To help with water retention you can place a thin layer of a suitable mulch in the bottom of the trench, something like a layer of newspaper would be a suitable choice. Then fill the trench with a mixture of nitrogen rich compost and top soil.
The all purpose compost should be well rotted and matured to ensure an adequate supply of nitrogen to the plants. It is also a good idea to warm the soil slightly for tomato growing, this can be achieved by placing a dark layer over the ground that absorbs the heat from the sun and transfers it into the ground. Once the soil has warmed a little the plants can be put in; typically in the UK this would be no later than the end of May, assuming that by this time there is no further risk of frost.
Once the plants are in, many people like to add a further layer of mulch over the top of the soil. There are advantages for doing this, but also disadvantages. The advantages are, that depending on the mulch selected, not only will the mulch prevent proliferation of weeds but can also supplement the plant feed if a nitrogen rich mulch is selected.
A disadvantage is that certain mulch types can keep the soil from being warmed, so look for a suitable compromise. You can visit Tomato Mulches for more detailed information.
Planting Tomatoes in Containers
The term containers has been used loosely here, because it refers to both pots and growbags. If you use a plant pot then ideally it will be around 12″ in diameter. Growbags tend to come in 35 or 40 liter sizes and the recommendation is that you would put 2 to 3 plants per growbag ideally.Visit Tomato Containers for a range of options.
Before using a plant pot you should clean the inside with a dilute solution of disinfectant, Jeyes fluid would be a good choice. Then fill the pots with a good quality, well matured, nitrogen rich compost to about an inch from the rim of the pot.

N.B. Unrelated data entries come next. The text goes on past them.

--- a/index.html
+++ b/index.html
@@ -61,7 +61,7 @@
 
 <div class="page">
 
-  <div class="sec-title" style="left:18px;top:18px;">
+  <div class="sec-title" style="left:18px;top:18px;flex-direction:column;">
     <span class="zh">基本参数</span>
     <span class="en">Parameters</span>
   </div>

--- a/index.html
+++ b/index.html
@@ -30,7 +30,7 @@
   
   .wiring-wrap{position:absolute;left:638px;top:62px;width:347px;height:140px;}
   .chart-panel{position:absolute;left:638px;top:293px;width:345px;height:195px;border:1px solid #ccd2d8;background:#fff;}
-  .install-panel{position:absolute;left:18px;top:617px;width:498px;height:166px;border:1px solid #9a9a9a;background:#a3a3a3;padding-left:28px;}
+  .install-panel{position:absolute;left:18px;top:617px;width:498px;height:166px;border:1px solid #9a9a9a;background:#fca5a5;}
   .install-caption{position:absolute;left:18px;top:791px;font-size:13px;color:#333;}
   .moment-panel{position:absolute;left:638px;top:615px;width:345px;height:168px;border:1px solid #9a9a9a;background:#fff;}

Once the plant is established, you may find that you need to top up the compost a little as time goes on. The main source of contaminants to a tomato plant is from the soil it is planted in, particularly after several seasons. That is why using containers is a good option and also why digging a trench and then renewing the soil in a trench can save you quite a lot of grief. You could probably get by with renewing the trench perhaps every 2 or 3 seasons, unless of course you have already experienced any problems.